La stessa scadenza vale per gli edifici da due a quattro unità immobiliari posseduti da un unico proprietario o in comproprietà tra più persone fisiche. Potrebbe trattarsi anche di una villetta bifamiliare posseduta da due coniugi. È questa forse l’ipotesi in cui il 110% è più facile, perché ci sono scadenze “comode” e si può decidere senza dover passare per l’assemblea condominiale.

Il tempo è agli sgoccioli invece per gli edifici unifamiliari (le cosiddette villette) e le unità funzionalmente indipendenti con accesso autonomo inserite in edifici plurifamiliari. Qui la scadenza è il 30 giugno del 2022, che può diventare 31 dicembre 2022 se al 30 settembre sarà stato eseguito almeno il 30% dell’intervento complessivo.
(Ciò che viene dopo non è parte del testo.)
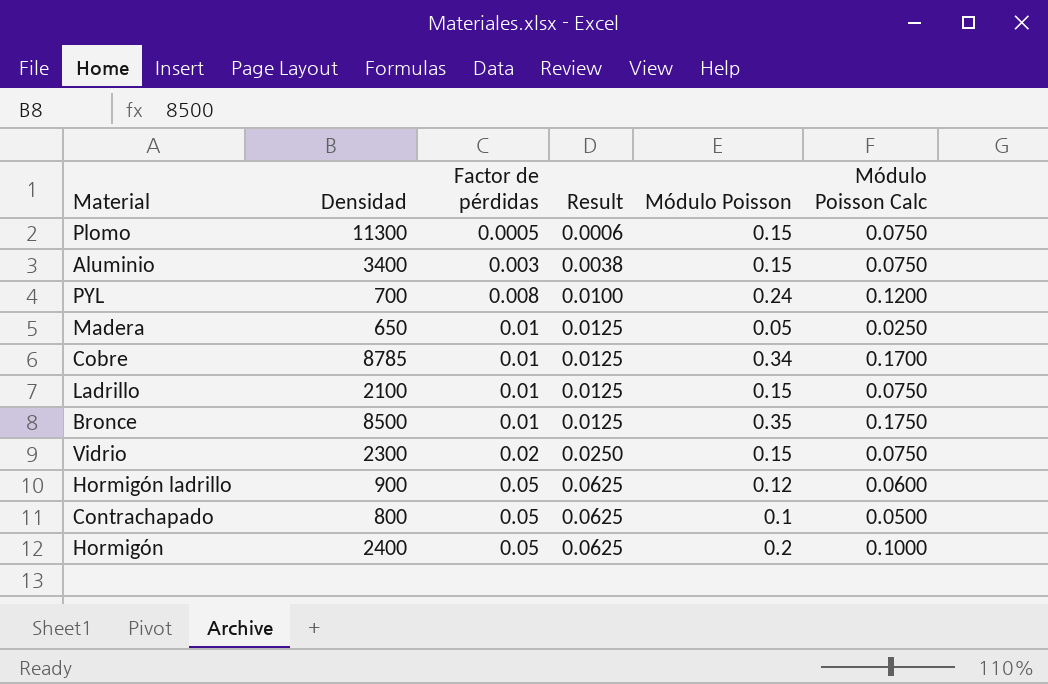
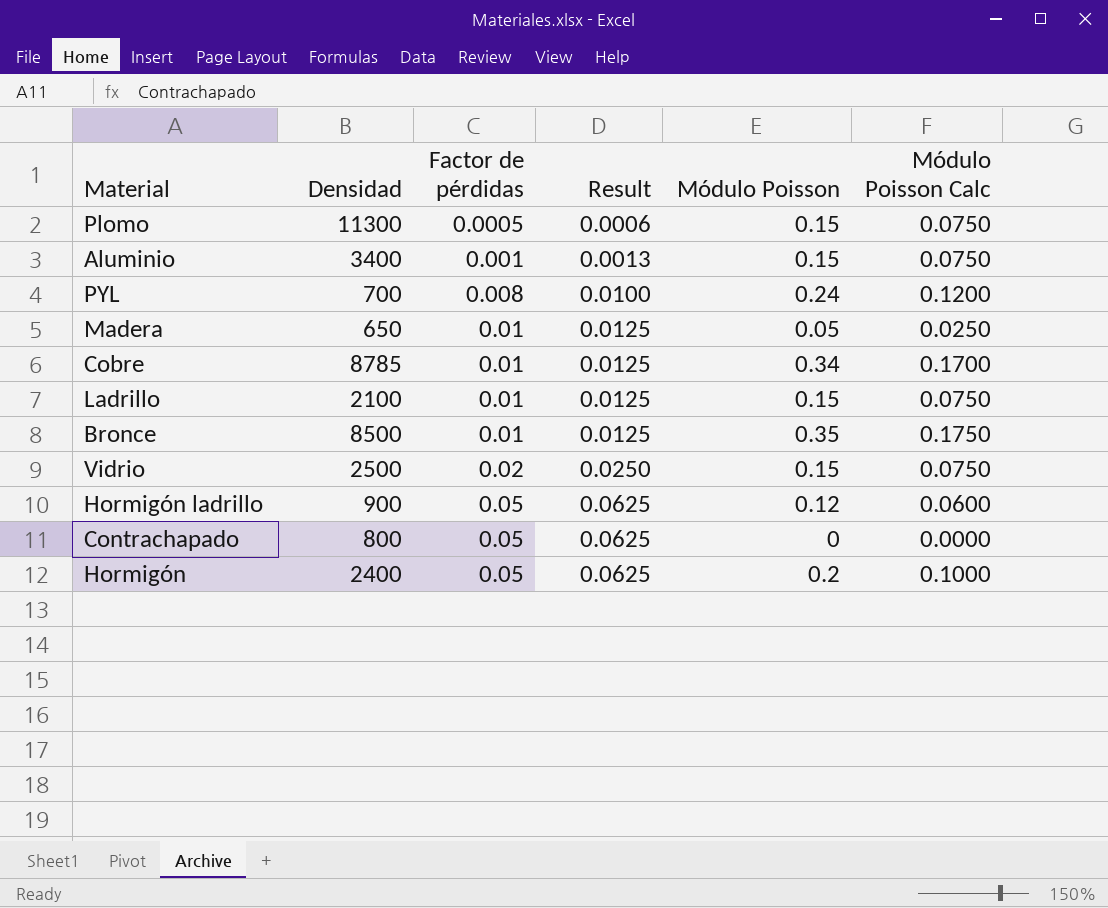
Aluminio | Factor de pérdidas: 0.003 -> 0.001
Aluminio | Result: 0.0038 -> 0.0013
Vidrio | Densidad: 2300 -> 2500
Contrachapado | Módulo Poisson: 0.1 -> 0
Contrachapado | Módulo Poisson Calc: 0.0500 -> 0.0000

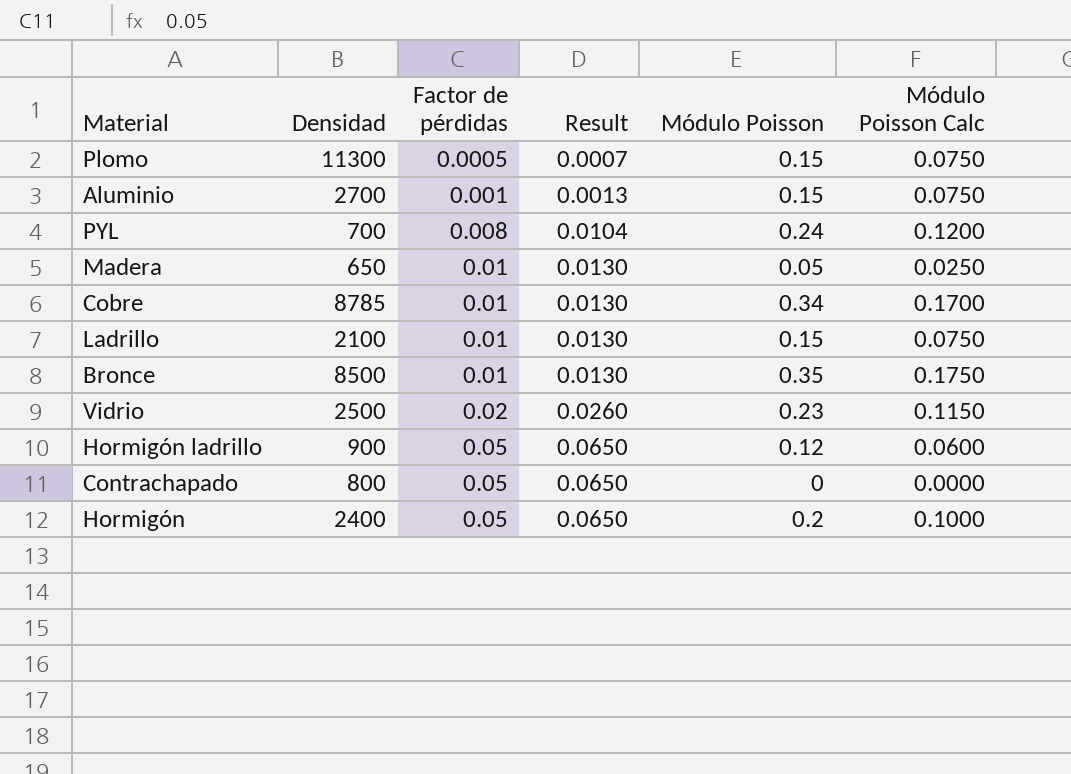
column Result | formula: [Factor de pérdidas] * 1.25 -> [Factor de pérdidas] * 1.3
Aluminio | Densidad: 3400 -> 2700
Vidrio | Módulo Poisson: 0.15 -> 0.23
Vidrio | Módulo Poisson Calc: 0.0750 -> 0.1150

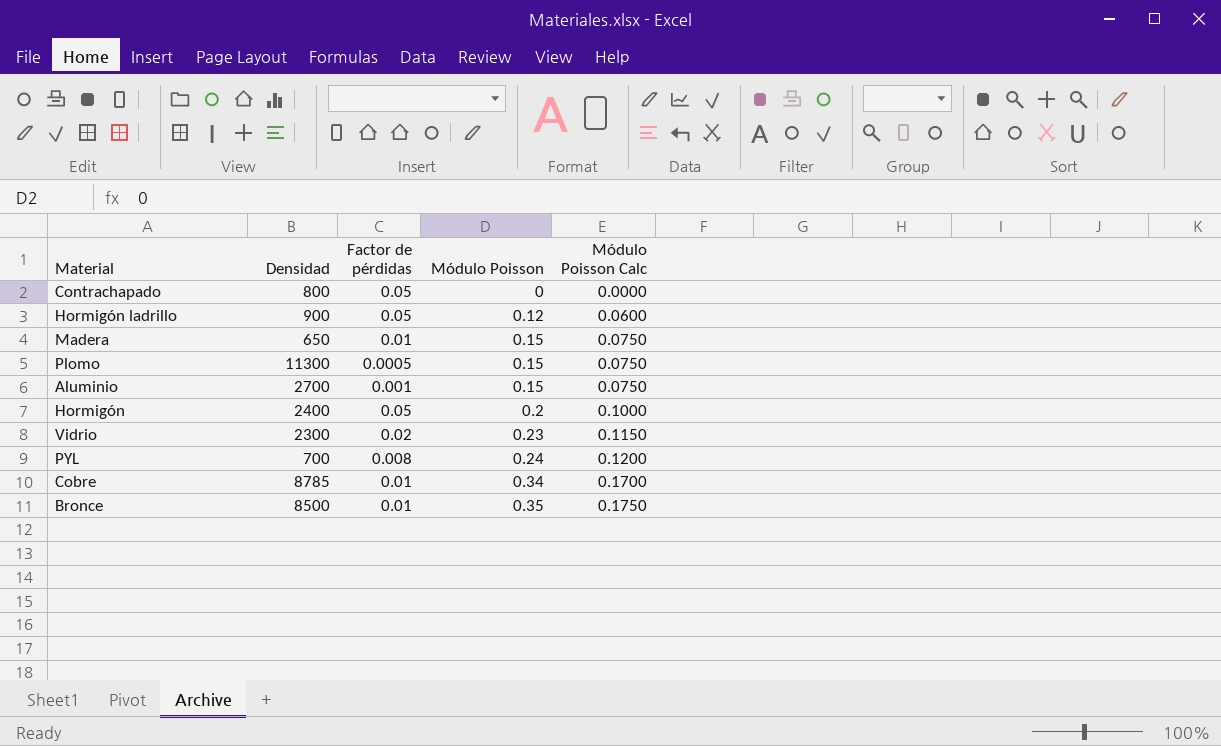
row order: Factor de pérdidas ascending -> Módulo Poisson ascending
column Result | formula: [Factor de pérdidas] * 1.3 -> none
row Ladrillo: 2100 | 0.01 | 0.0130 | 0.15 | 0.0750 -> none
Madera | Módulo Poisson: 0.05 -> 0.15
Madera | Módulo Poisson Calc: 0.0250 -> 0.0750
Vidrio | Densidad: 2500 -> 2300

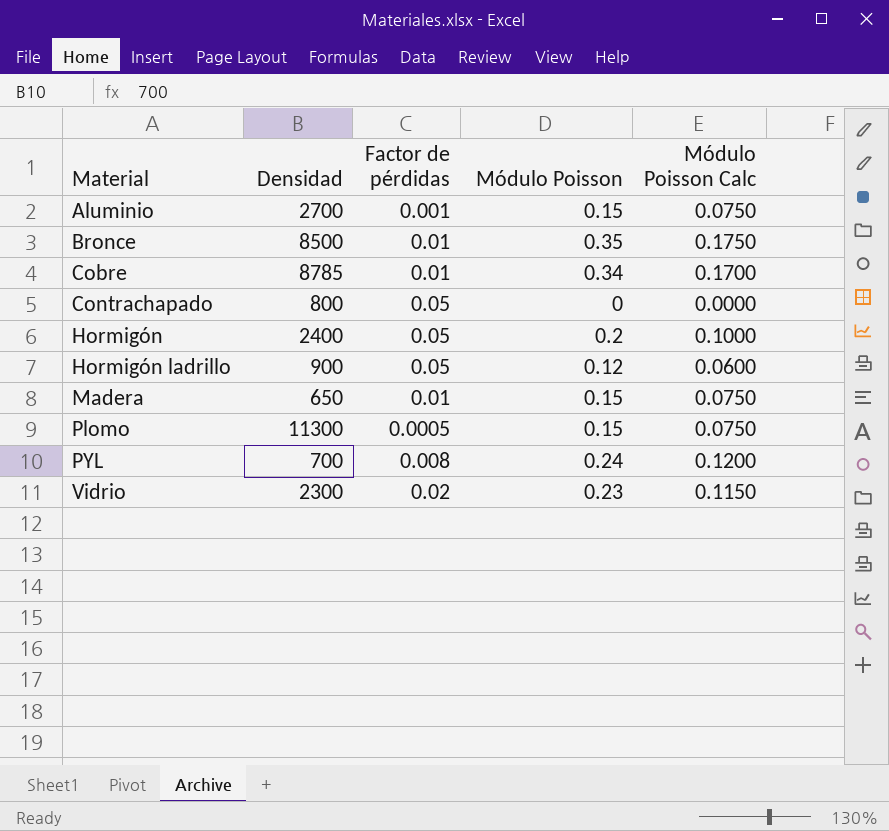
row order: Módulo Poisson ascending -> Material ascending

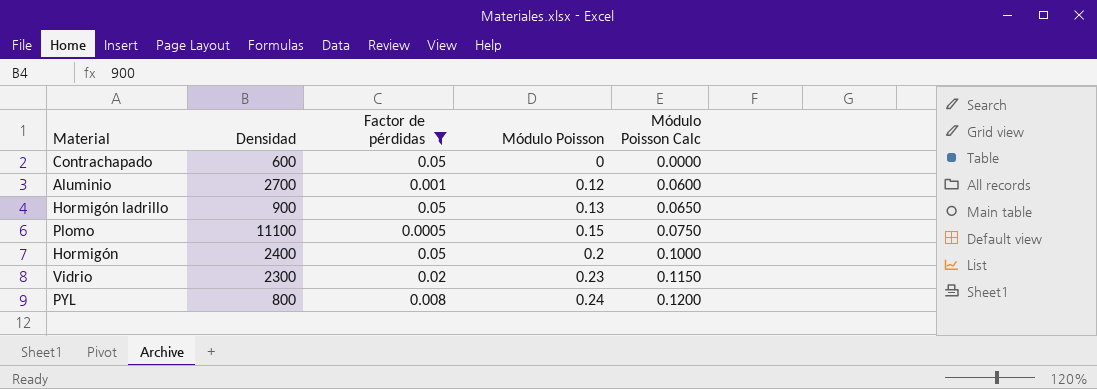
filter: none -> Factor de pérdidas != 0.01
row order: Material ascending -> Módulo Poisson ascending
Contrachapado | Densidad: 800 -> 600
Aluminio | Módulo Poisson: 0.15 -> 0.12
Aluminio | Módulo Poisson Calc: 0.0750 -> 0.0600
Hormigón ladrillo | Módulo Poisson: 0.12 -> 0.13
Hormigón ladrillo | Módulo Poisson Calc: 0.0600 -> 0.0650
Plomo | Densidad: 11300 -> 11100
PYL | Densidad: 700 -> 800

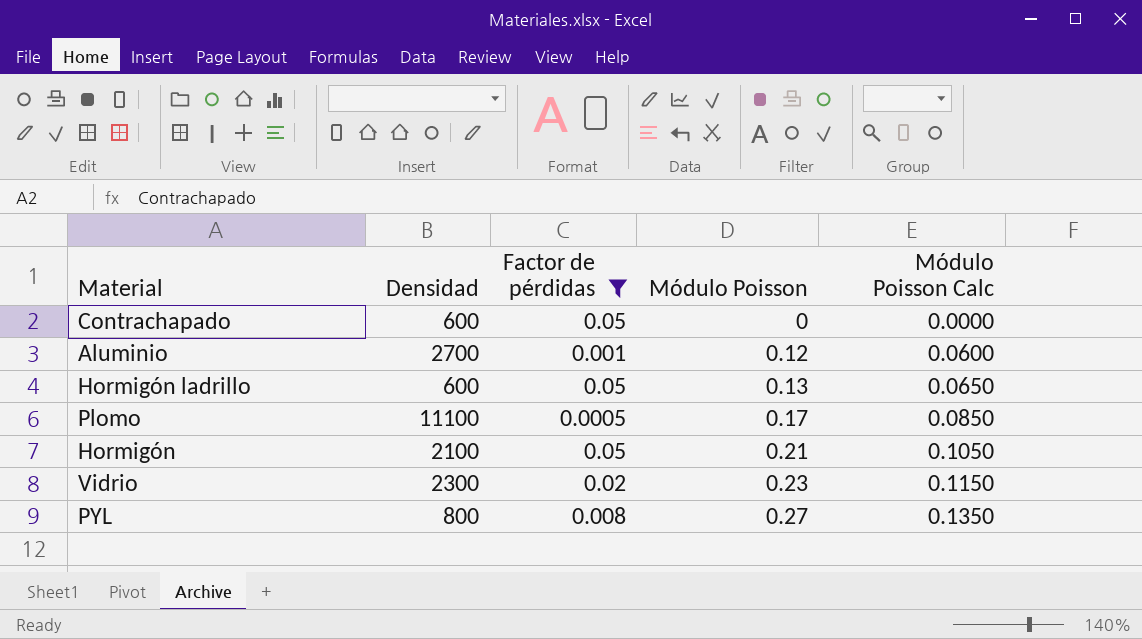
Hormigón ladrillo | Densidad: 900 -> 600
Plomo | Módulo Poisson: 0.15 -> 0.17
Plomo | Módulo Poisson Calc: 0.0750 -> 0.0850
Hormigón | Densidad: 2400 -> 2100
Hormigón | Módulo Poisson: 0.2 -> 0.21
Hormigón | Módulo Poisson Calc: 0.1000 -> 0.1050
PYL | Módulo Poisson: 0.24 -> 0.27
PYL | Módulo Poisson Calc: 0.1200 -> 0.1350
Come dire: per chi non ha già avviato il cantiere è praticamente impossibile rientrare nell’agevolazione. E chi ha un cantiere aperto deve correre. L’unica chance per agganciare un termine diverso è frazionare l’edificio monofamiliare, così da rientrare nel termine previsto per gli edifici da due a quattro unità immobiliari. Ma dev’essere un frazionamento “genuino” sotto il profilo tecnico.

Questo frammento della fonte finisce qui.